Sobre as declarações de José Boto:
É lastimável que, após uma derrota justa em que o Flamengo teve dois jogadores expulsos, o dirigente rubro-negro tenha preferido falar sobre a arbitragem de outra partida. É mais lastimável ainda que, ao fazer declarações específicas sobre um árbitro, Boto tente escapar de suas responsabilidades ao acrescentar que não estava "a acusar ninguém". Mas o pior de tudo é o final do raciocínio: "como estrangeiro, isso não me cheira bem". Note o ar de superioridade que o dirigente português (com carreira desenvolvida em seu país, na Ucrânia, na Grécia e na Croácia) não faz questão nenhuma de disfarçar. É mais um ato falho de quem pensa que veio ao futebol brasileiro - uma espécie de selva da bola, sob tal perspectiva - para ensinar, mas se cala quando seu time vence. Quem age assim não pretende colaborar para resolver um problema que afeta a todos, apenas pressionar e elevar a temperatura da conversa. É o mesmo tipo de postura de João Martins, assistente de Abel, que falou sobre o "sistema" que impediria o bicampeonato brasileiro do Palmeiras em 2023. Ou a "cruzada" de John Textor contra a corrupção na arbitragem, que chegou até Brasília, mas silenciou após os títulos do Botafogo no ano passado. As massas, obviamente, preferem aderir a pensar.
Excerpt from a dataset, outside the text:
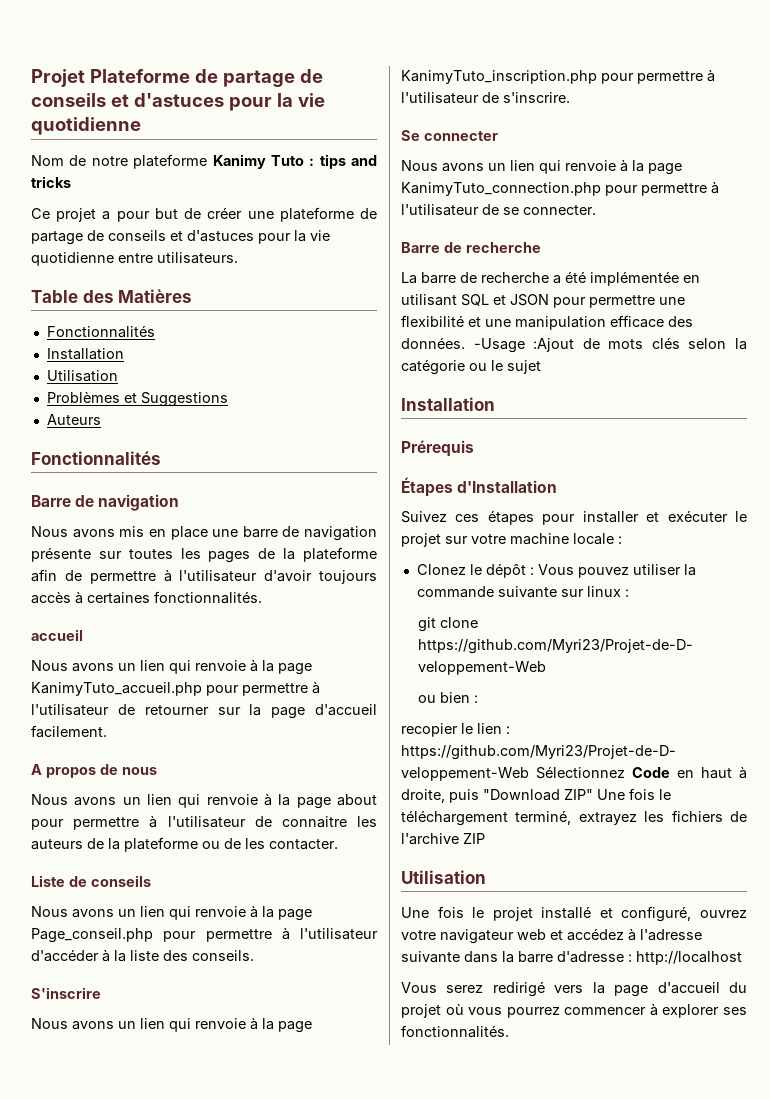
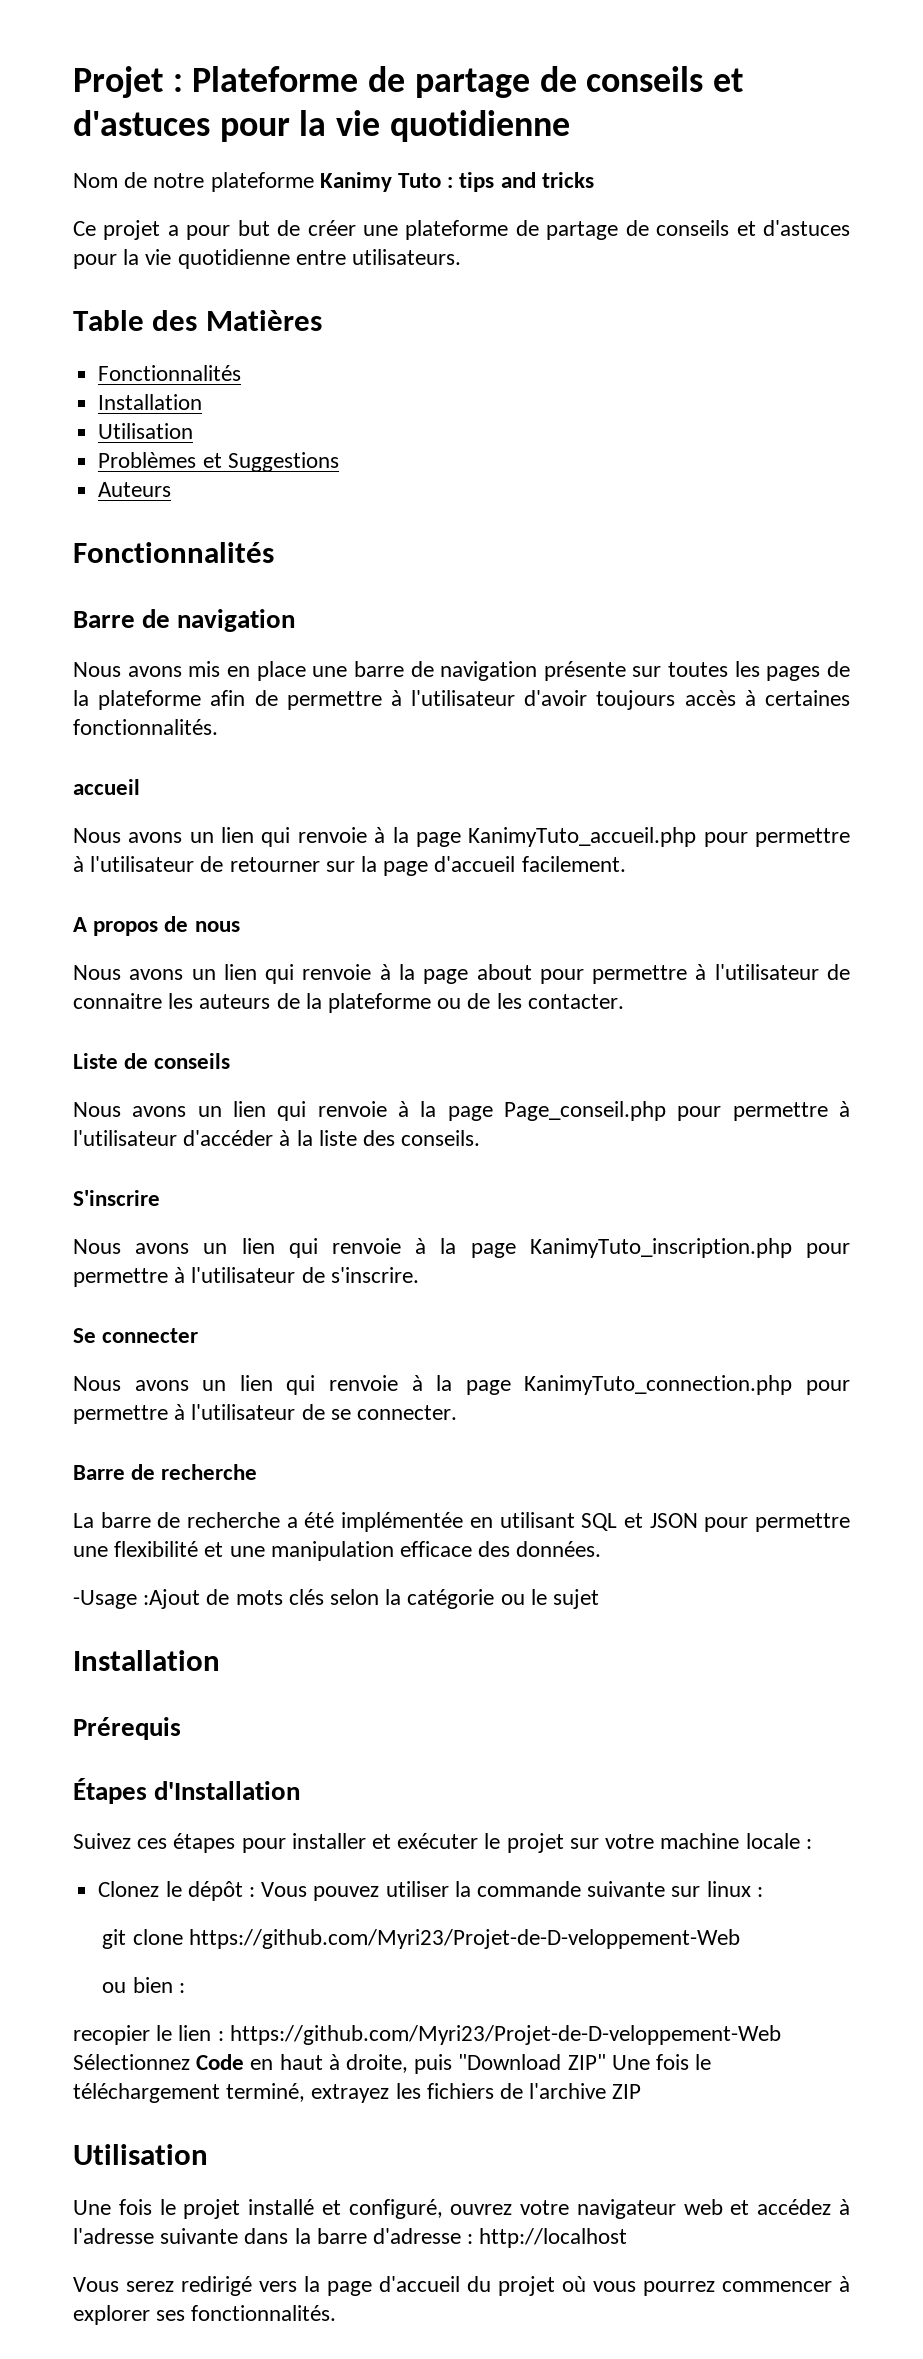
- Projet Plateforme de partage de conseils et d'astuces pour la vie quotidienne
+ Projet : Plateforme de partage de conseils et d'astuces pour la vie quotidienne
- La barre de recherche a été implémentée en utilisant SQL et JSON pour permettre une flexibilité et une manipulation efficace des données. -Usage :Ajout de mots clés selon la catégorie ou le sujet
+ La barre de recherche a été implémentée en utilisant SQL et JSON pour permettre une flexibilité et une manipulation efficace des données.
+ -Usage :Ajout de mots clés selon la catégorie ou le sujet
Sobre a CBF, a punição aos membros da equipe de arbitragem e um problema sem solução à vista:
Do ponto de vista prático, a suspensão de árbitros não faz diferença alguma. Faria, se a arbitragem brasileira fosse profissional e independente. Como não é nem uma coisa e nem outra, trata-se apenas de uma satisfação inócua aos indignados da vez. O problema, como se sabe, é estrutural. A CBF não abre mão do controle do apito e os clubes adoram a opção de reclamar para se justificar perante suas torcidas, que, ano após ano, adotam as mesmas reclamações como se fossem as únicas vítimas de grandes operações criminosas. Seguirá assim.